§ **What is needed**: Gather, from the data below, each line in which the word "calamita" occurs.

(Content revision data)
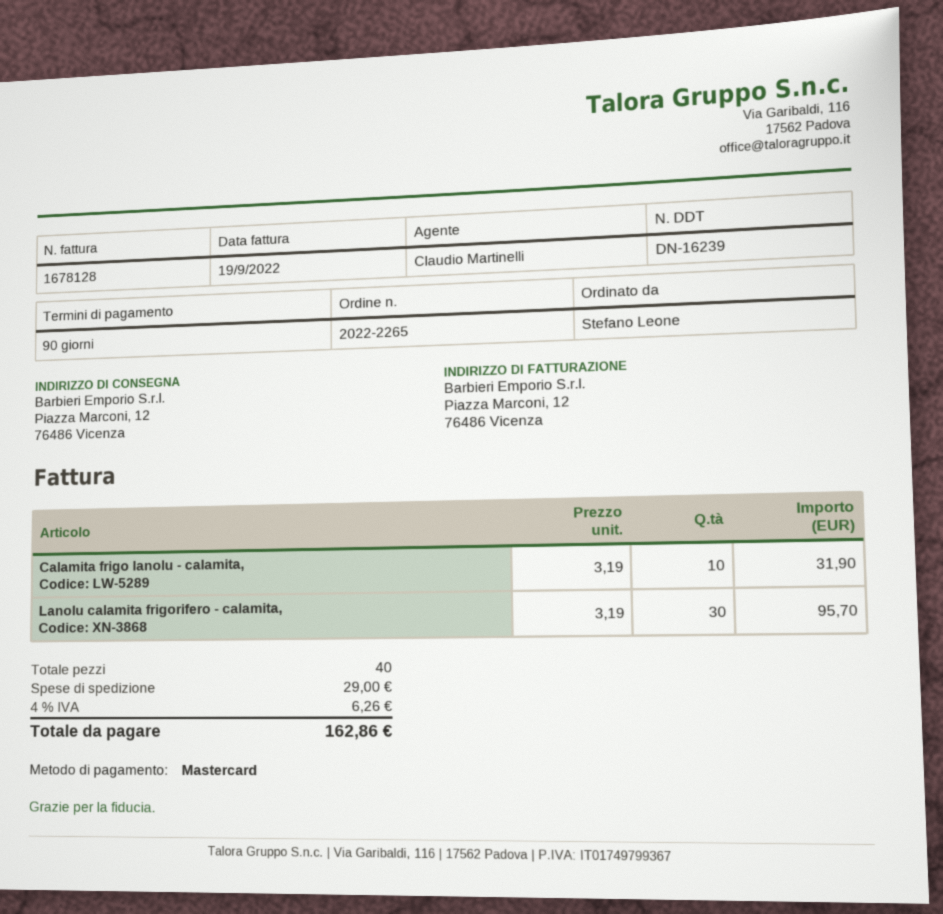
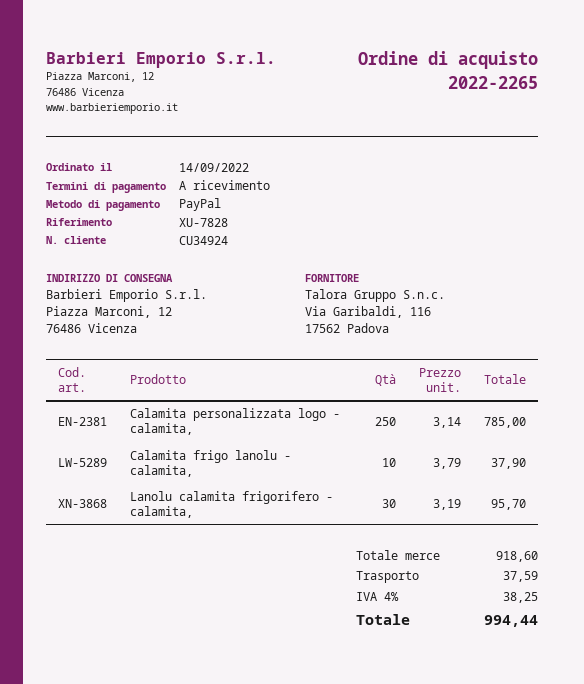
payment terms: 90 days -> on receipt
payment method: Mastercard -> PayPal
Calamita frigo lanolu - calamita,: 10 x 3.19 = 31.90 -> 10 x 3.79 = 37.90
Calamita personalizzata logo - calamita,: none -> 250 x 3.14 = 785.00
shipping: 29.00 -> 37.59
tax: 4% = 6.26 -> 4% = 38.25
total: 162.86 -> 994.44

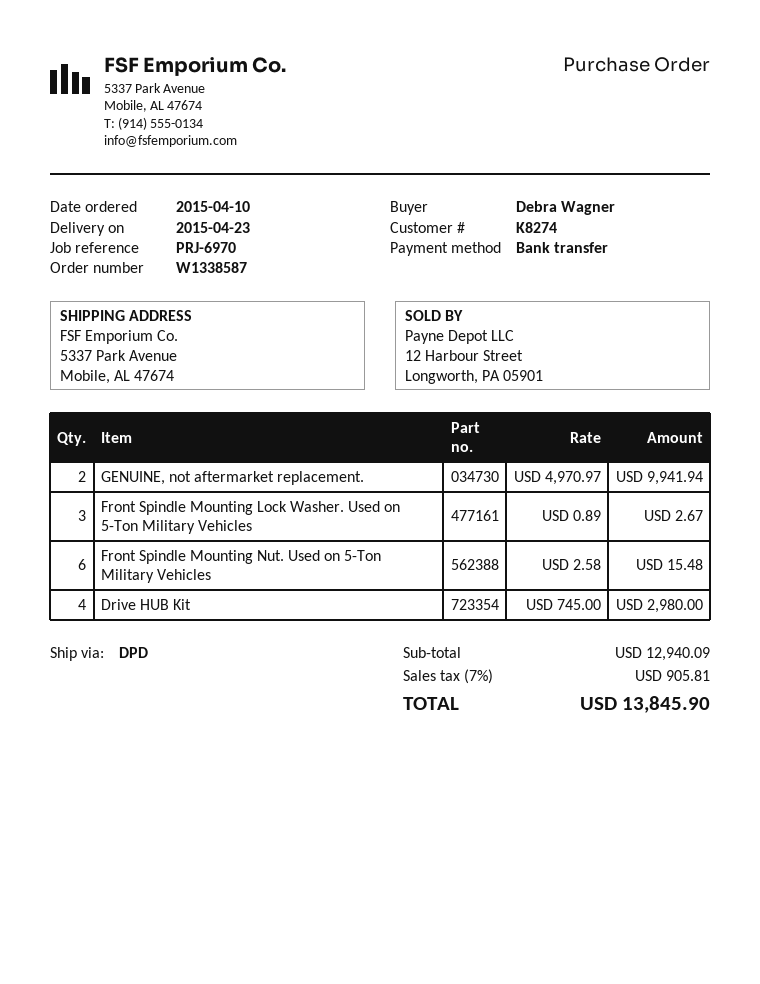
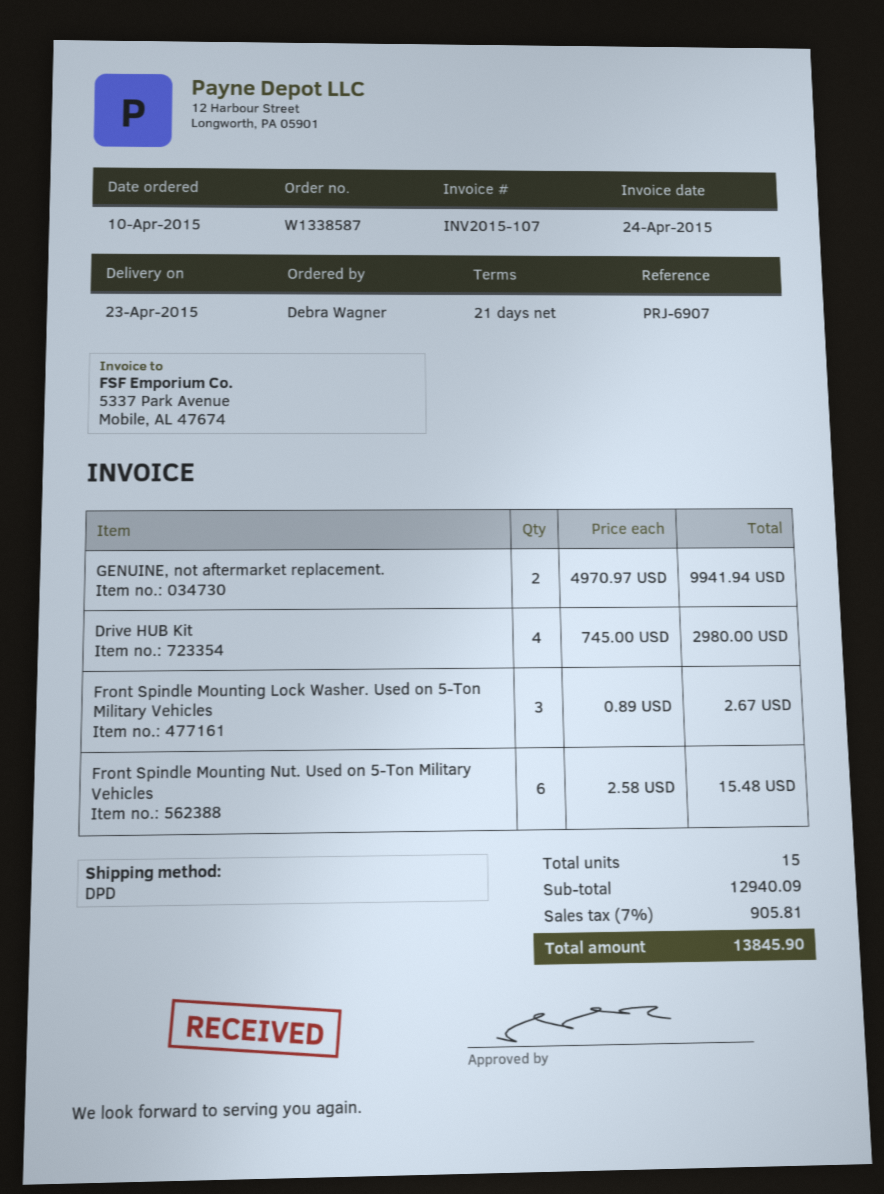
reference: PRJ-6970 -> PRJ-6907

§ **Reply to the exercise**:
Calamita frigo lanolu - calamita,: 10 x 3.19 = 31.90 -> 10 x 3.79 = 37.90
Calamita personalizzata logo - calamita,: none -> 250 x 3.14 = 785.00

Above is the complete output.